• _Data entries_:
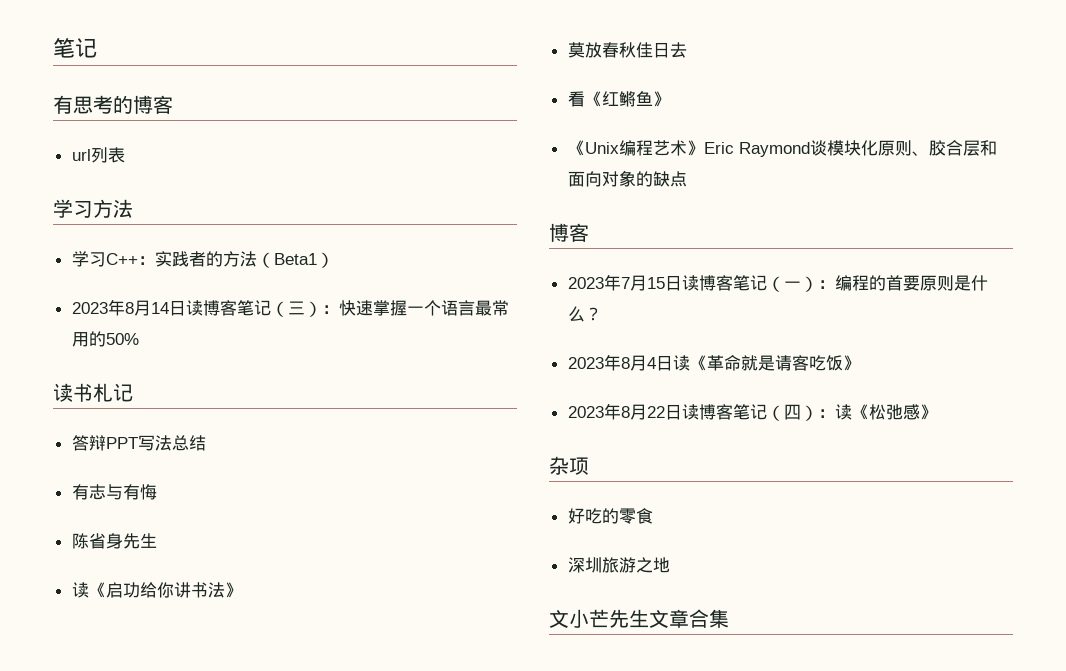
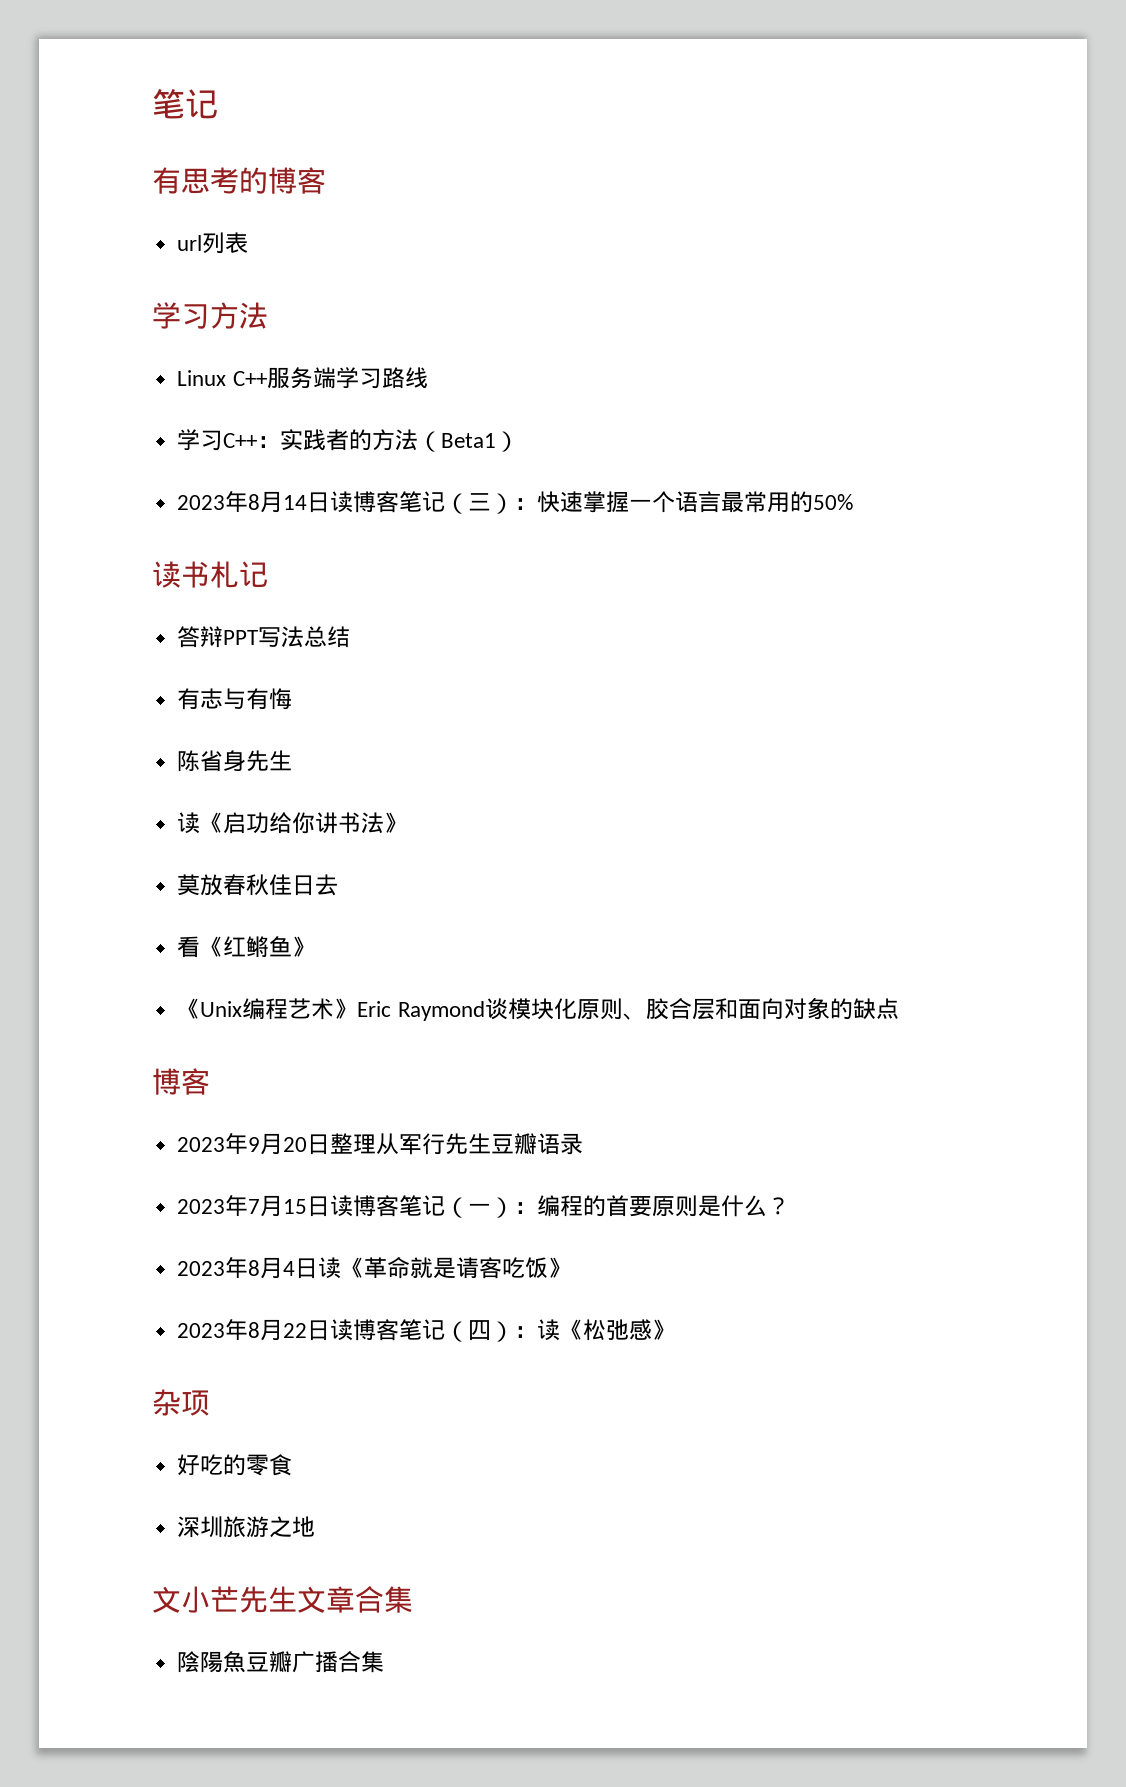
+ Linux C++服务端学习路线
+ 2023年9月20日整理从军行先生豆瓣语录
+ 陰陽魚豆瓣广播合集

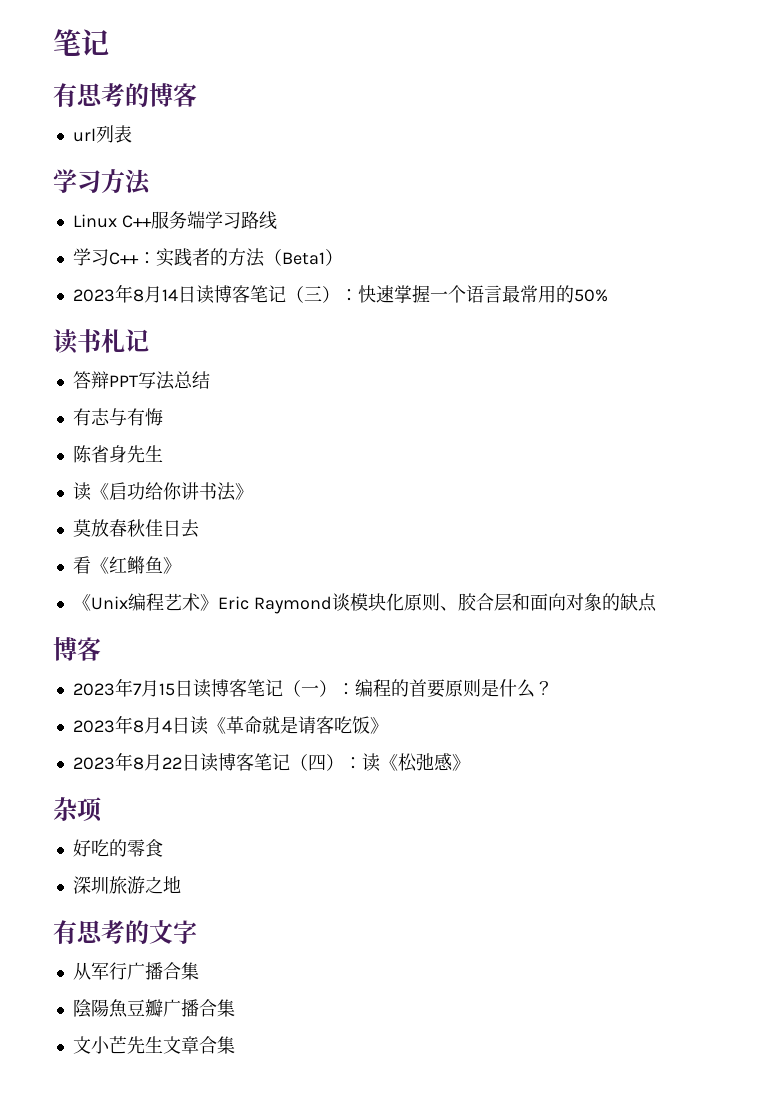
- 2023年9月20日整理从军行先生豆瓣语录
- 文小芒先生文章合集
+ 有思考的文字
+ 从军行广播合集
+ 文小芒先生文章合集

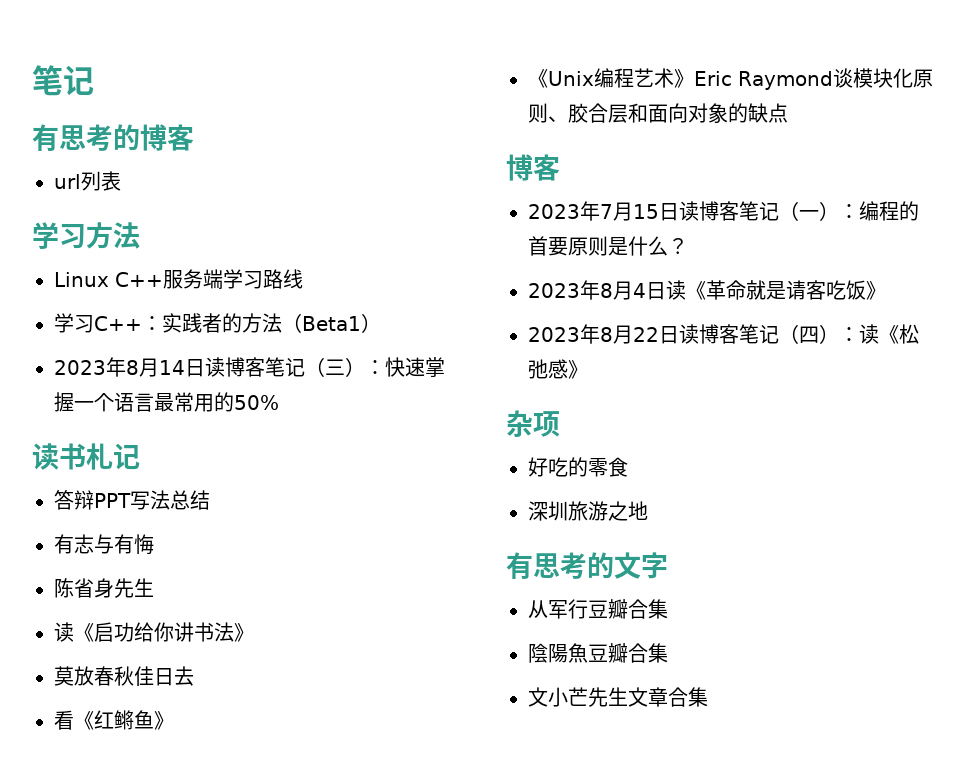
- 从军行广播合集
+ 从军行豆瓣合集
- 陰陽魚豆瓣广播合集
+ 陰陽魚豆瓣合集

• _Required action_: Repeat the data above exactly, leaving out any pictures it holds.

• _The completed task_:
+ Linux C++服务端学习路线
+ 2023年9月20日整理从军行先生豆瓣语录
+ 陰陽魚豆瓣广播合集

- 2023年9月20日整理从军行先生豆瓣语录
- 文小芒先生文章合集
+ 有思考的文字
+ 从军行广播合集
+ 文小芒先生文章合集

- 从军行广播合集
+ 从军行豆瓣合集
- 陰陽魚豆瓣广播合集
+ 陰陽魚豆瓣合集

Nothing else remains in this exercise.